The mid-August announcement of the lengthy schedule by the Metropolitan Transportation Authority (MTA), which is leading the effort, was met by incredulity from many of the organizations and politicians who have come to support a congestion fee. It is the result of a U.S. Department of Transportation request that the policy go through a 16-month environmental review process focused on community engagement.

“I’d like to meet the person who thinks 16 months is expedited; that’s ridiculous,” said New York Mayor Bill De Blasio “If they want to know the environmental impact, I’ll tell them: It will reduce congestion, it will reduce pollution.”

Congestion pricing is a policy that has been enacted in a handful of the world’s leading cities, including London, Singapore and Milan. It reduces the ills of traffic by charging cars to enter a dense urban area. This lowers the number of automobiles and raises funds for alternative forms of transportation. In New York, it would charge drivers for entering the busiest sections of Manhattan, from Battery Park in the south to the bottom of Central Park at 60th Street.

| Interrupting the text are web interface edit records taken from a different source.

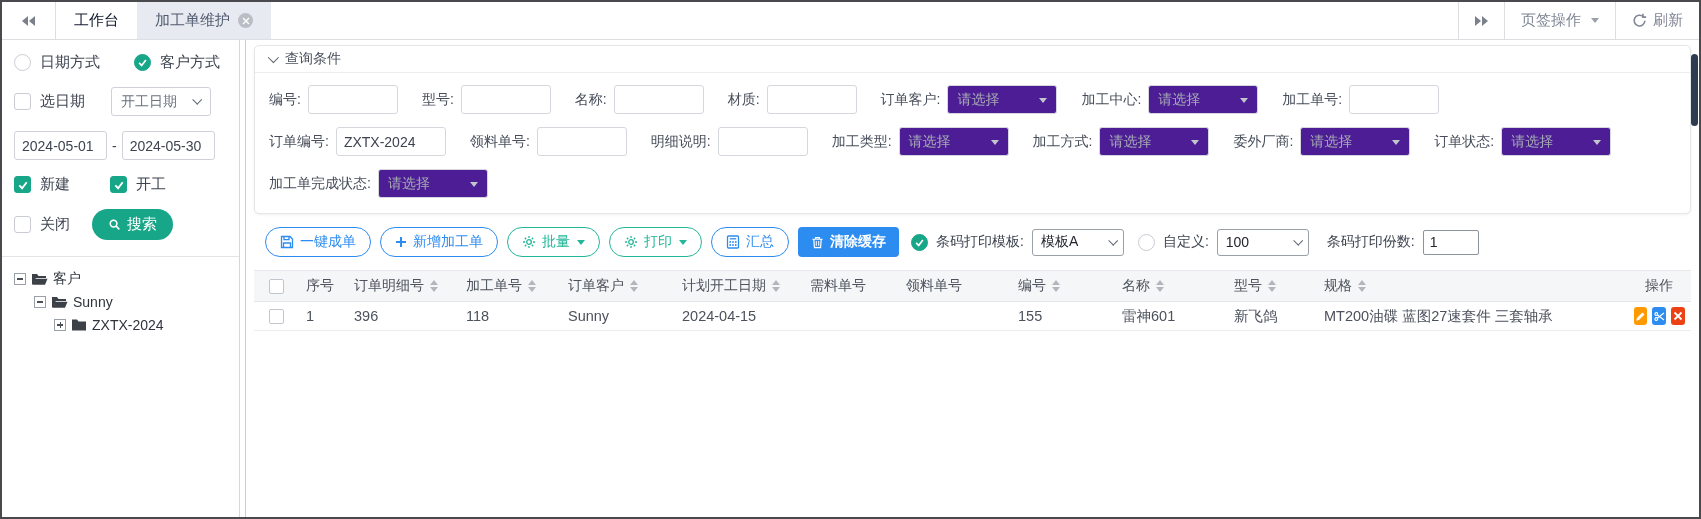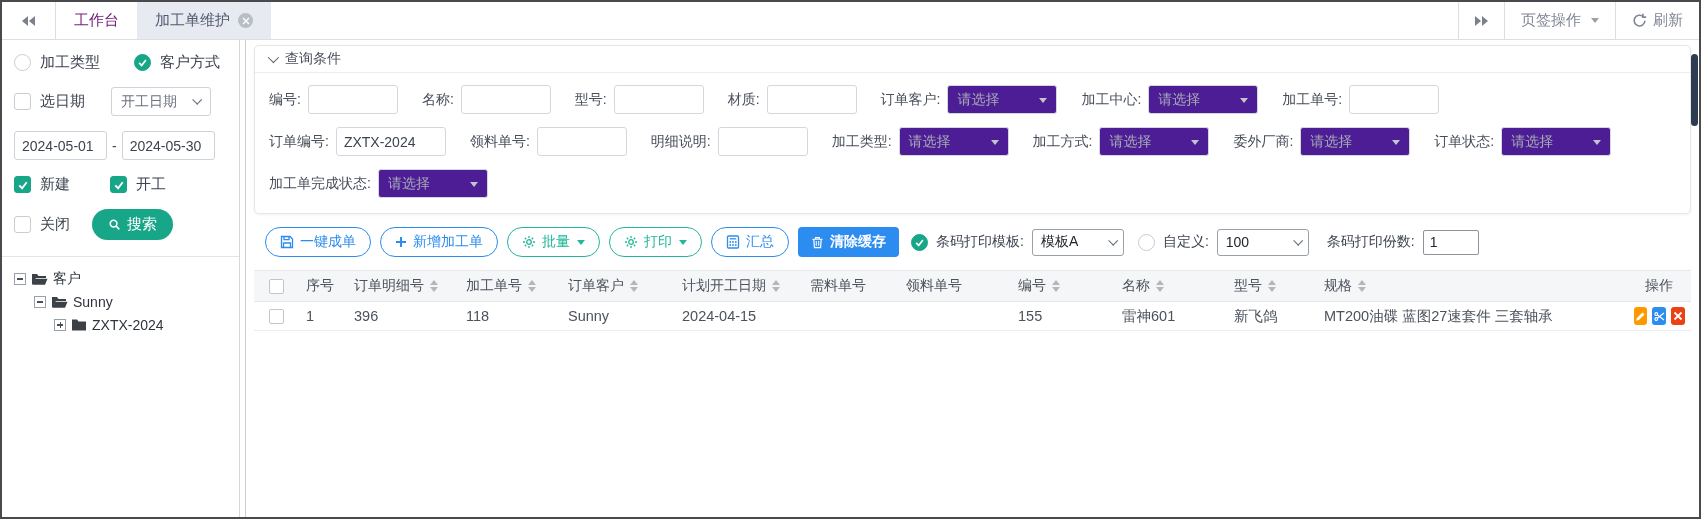"工作台" .tab { color: #701a75 -> #0f172a }
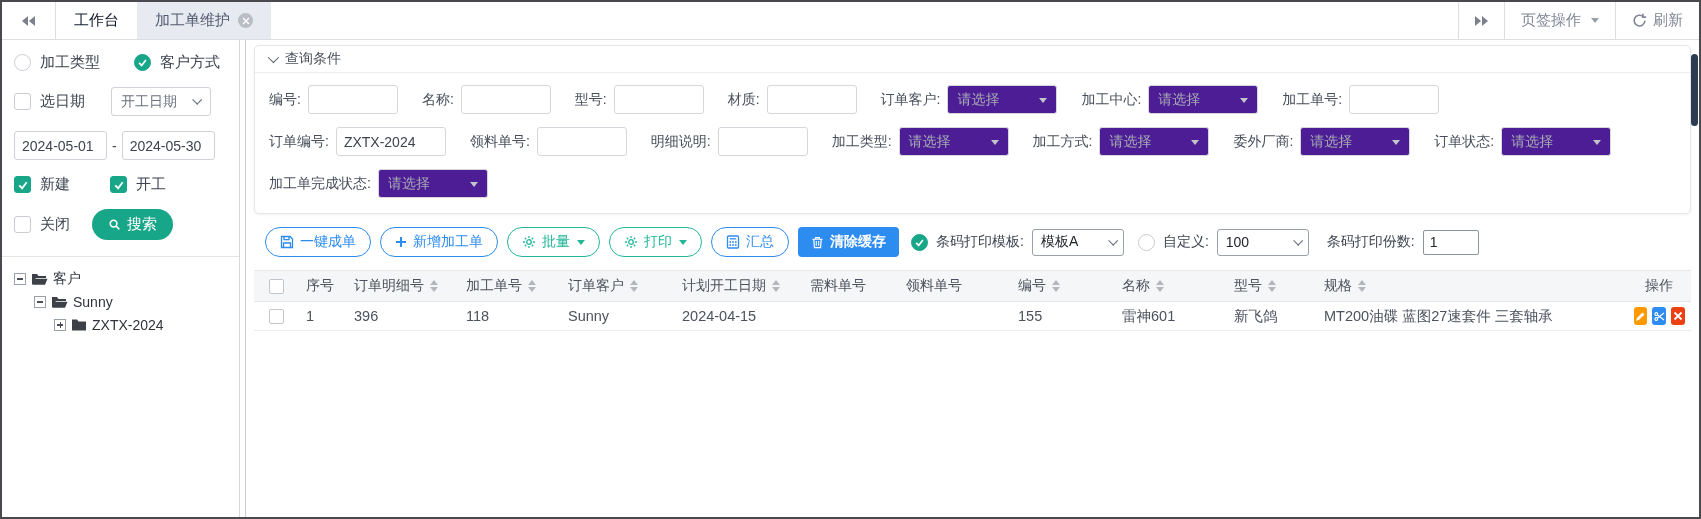"加工类型" span.s-lab { text: 加工类型 -> 日期方式 }
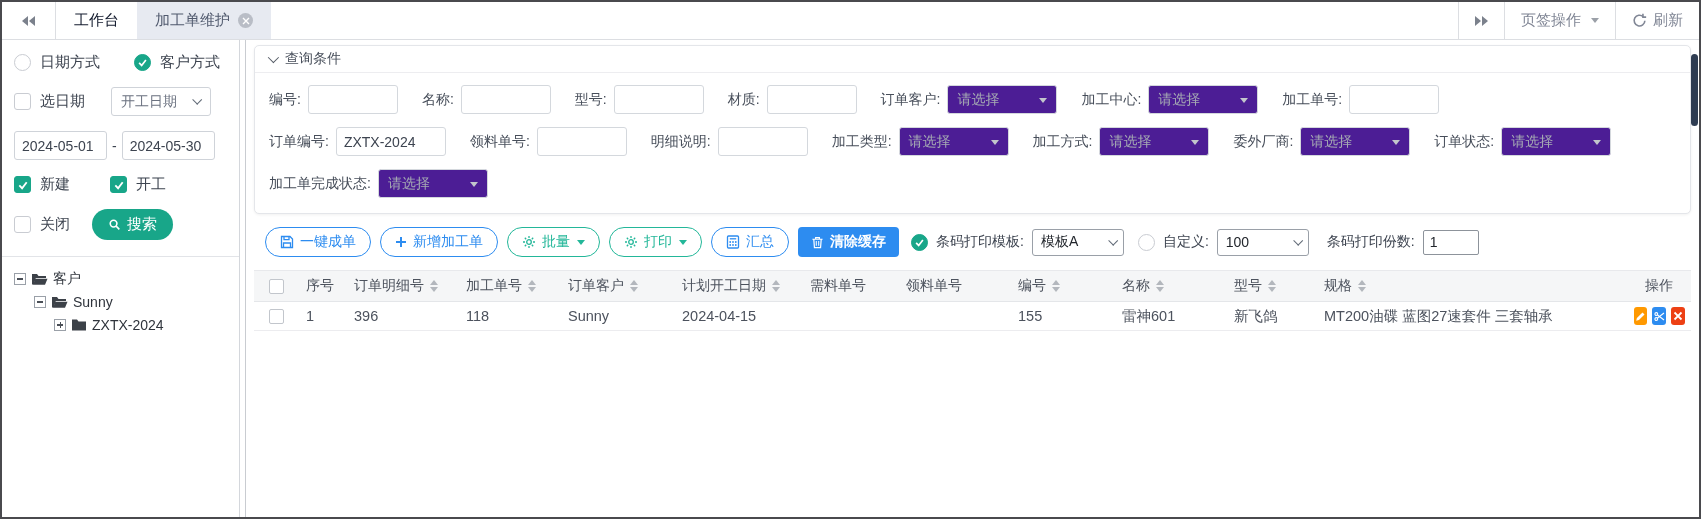"名称:" span.field { order: before "型号:" -> after "型号:" }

While advocates expressed frustration at the delay, academics say that the long lag time is a common feature of local housing and transportation policymaking in already populated areas. Everything from individual housing projects to bike lanes to major new infrastructure like subway lines is subject to rigorous community engagement programs.

Too Deferential to Upper-Class Citizens?


These kinds of requirements were put in place in the 1960s and 1970s to defend against the kind of top-down urban renewal and developer-centric projects that displaced thousands of American families.

But critics say that America’s insistence on intensive public engagement usually only empowers a specific and privileged slice of the population. Policymakers have gone from being overly solicitous to big developers and master builders to being overly deferential to upper middle-class homeowners and drivers.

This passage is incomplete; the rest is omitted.